**WHAT YOU WILL DO**. The answer is to be the data that follows, transcribed exactly, minus its pictures.

◇ ◇ ◇

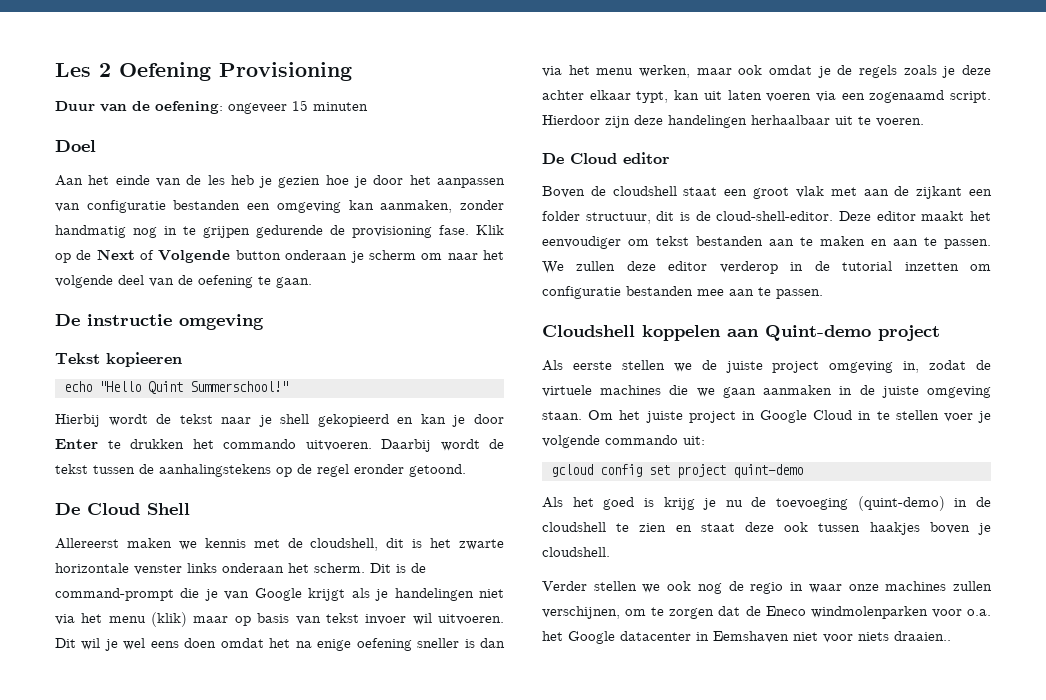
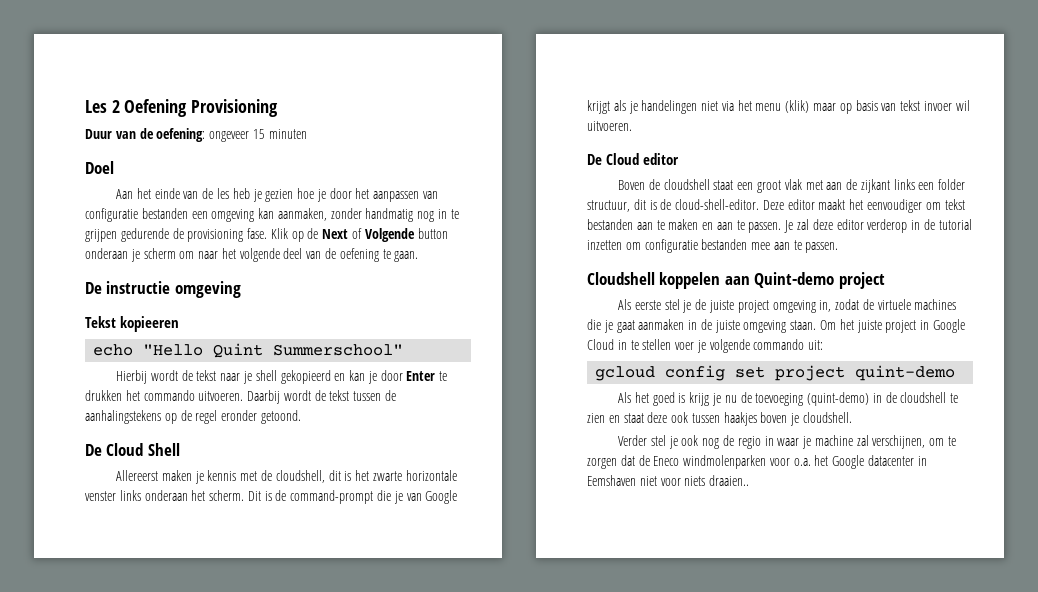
- echo "Hello Quint Summerschool!"
+ echo "Hello Quint Summerschool"
- Allereerst maken we kennis met de cloudshell, dit is het zwarte horizontale venster links onderaan het scherm.
+ Allereerst maken je kennis met de cloudshell, dit is het zwarte horizontale venster links onderaan het scherm.
- Dit wil je wel eens doen omdat het na enige oefening sneller is dan via het menu werken, maar ook omdat je de regels zoals je deze achter elkaar typt, kan uit laten voeren via een zogenaamd script. Hierdoor zijn deze handelingen herhaalbaar uit te voeren.
- Boven de cloudshell staat een groot vlak met aan de zijkant een folder structuur, dit is de cloud-shell-editor.
+ Boven de cloudshell staat een groot vlak met aan de zijkant links een folder structuur, dit is de cloud-shell-editor.
- We zullen deze editor verderop in de tutorial inzetten om configuratie bestanden mee aan te passen.
+ Je zal deze editor verderop in de tutorial inzetten om configuratie bestanden mee aan te passen.
- Als eerste stellen we de juiste project omgeving in, zodat de virtuele machines die we gaan aanmaken in de juiste omgeving staan.
+ Als eerste stel je de juiste project omgeving in, zodat de virtuele machines die je gaat aanmaken in de juiste omgeving staan.
- Verder stellen we ook nog de regio in waar onze machines zullen verschijnen, om te zorgen dat de Eneco windmolenparken voor o.a. het Google datacenter in Eemshaven niet voor niets draaien..
+ Verder stel je ook nog de regio in waar je machine zal verschijnen, om te zorgen dat de Eneco windmolenparken voor o.a. het Google datacenter in Eemshaven niet voor niets draaien..

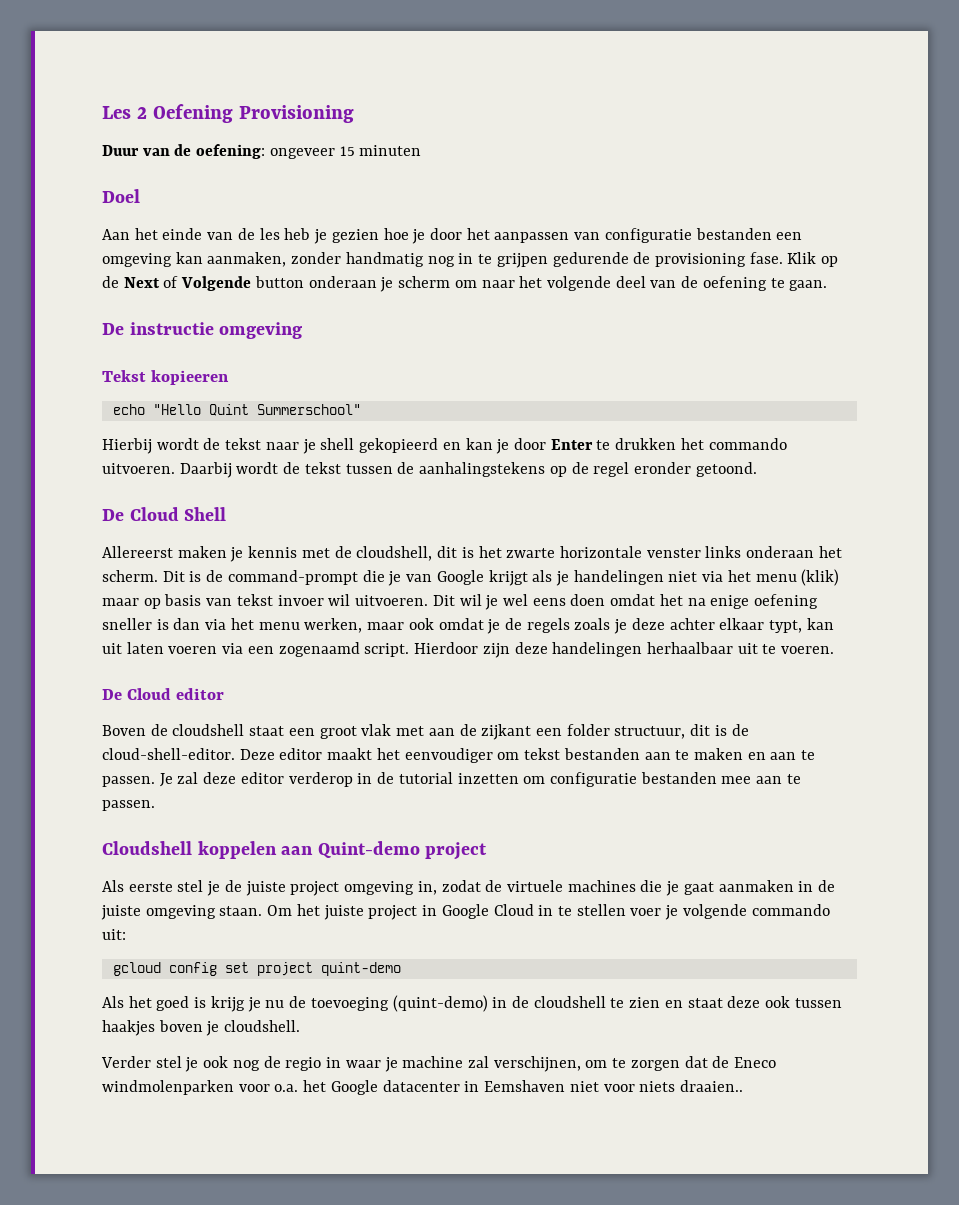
+ Dit wil je wel eens doen omdat het na enige oefening sneller is dan via het menu werken, maar ook omdat je de regels zoals je deze achter elkaar typt, kan uit laten voeren via een zogenaamd script. Hierdoor zijn deze handelingen herhaalbaar uit te voeren.
- Boven de cloudshell staat een groot vlak met aan de zijkant links een folder structuur, dit is de cloud-shell-editor.
+ Boven de cloudshell staat een groot vlak met aan de zijkant een folder structuur, dit is de cloud-shell-editor.

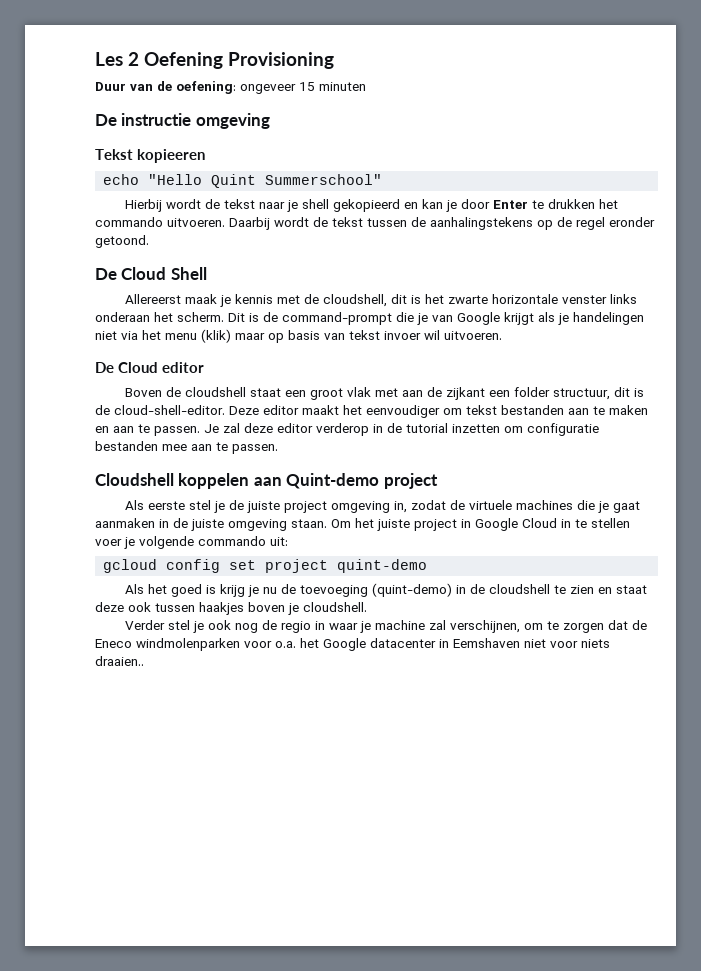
- Doel
- Aan het einde van de les heb je gezien hoe je door het aanpassen van configuratie bestanden een omgeving kan aanmaken, zonder handmatig nog in te grijpen gedurende de provisioning fase. Klik op de Next of Volgende button onderaan je scherm om naar het volgende deel van de oefening te gaan.
- Allereerst maken je kennis met de cloudshell, dit is het zwarte horizontale venster links onderaan het scherm.
+ Allereerst maak je kennis met de cloudshell, dit is het zwarte horizontale venster links onderaan het scherm.
- Dit wil je wel eens doen omdat het na enige oefening sneller is dan via het menu werken, maar ook omdat je de regels zoals je deze achter elkaar typt, kan uit laten voeren via een zogenaamd script. Hierdoor zijn deze handelingen herhaalbaar uit te voeren.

◇ ◇ ◇

**EXPECTED ANSWER**.
- echo "Hello Quint Summerschool!"
+ echo "Hello Quint Summerschool"
- Allereerst maken we kennis met de cloudshell, dit is het zwarte horizontale venster links onderaan het scherm.
+ Allereerst maken je kennis met de cloudshell, dit is het zwarte horizontale venster links onderaan het scherm.
- Dit wil je wel eens doen omdat het na enige oefening sneller is dan via het menu werken, maar ook omdat je de regels zoals je deze achter elkaar typt, kan uit laten voeren via een zogenaamd script. Hierdoor zijn deze handelingen herhaalbaar uit te voeren.
- Boven de cloudshell staat een groot vlak met aan de zijkant een folder structuur, dit is de cloud-shell-editor.
+ Boven de cloudshell staat een groot vlak met aan de zijkant links een folder structuur, dit is de cloud-shell-editor.
- We zullen deze editor verderop in de tutorial inzetten om configuratie bestanden mee aan te passen.
+ Je zal deze editor verderop in de tutorial inzetten om configuratie bestanden mee aan te passen.
- Als eerste stellen we de juiste project omgeving in, zodat de virtuele machines die we gaan aanmaken in de juiste omgeving staan.
+ Als eerste stel je de juiste project omgeving in, zodat de virtuele machines die je gaat aanmaken in de juiste omgeving staan.
- Verder stellen we ook nog de regio in waar onze machines zullen verschijnen, om te zorgen dat de Eneco windmolenparken voor o.a. het Google datacenter in Eemshaven niet voor niets draaien..
+ Verder stel je ook nog de regio in waar je machine zal verschijnen, om te zorgen dat de Eneco windmolenparken voor o.a. het Google datacenter in Eemshaven niet voor niets draaien..

+ Dit wil je wel eens doen omdat het na enige oefening sneller is dan via het menu werken, maar ook omdat je de regels zoals je deze achter elkaar typt, kan uit laten voeren via een zogenaamd script. Hierdoor zijn deze handelingen herhaalbaar uit te voeren.
- Boven de cloudshell staat een groot vlak met aan de zijkant links een folder structuur, dit is de cloud-shell-editor.
+ Boven de cloudshell staat een groot vlak met aan de zijkant een folder structuur, dit is de cloud-shell-editor.

- Doel
- Aan het einde van de les heb je gezien hoe je door het aanpassen van configuratie bestanden een omgeving kan aanmaken, zonder handmatig nog in te grijpen gedurende de provisioning fase. Klik op de Next of Volgende button onderaan je scherm om naar het volgende deel van de oefening te gaan.
- Allereerst maken je kennis met de cloudshell, dit is het zwarte horizontale venster links onderaan het scherm.
+ Allereerst maak je kennis met de cloudshell, dit is het zwarte horizontale venster links onderaan het scherm.
- Dit wil je wel eens doen omdat het na enige oefening sneller is dan via het menu werken, maar ook omdat je de regels zoals je deze achter elkaar typt, kan uit laten voeren via een zogenaamd script. Hierdoor zijn deze handelingen herhaalbaar uit te voeren.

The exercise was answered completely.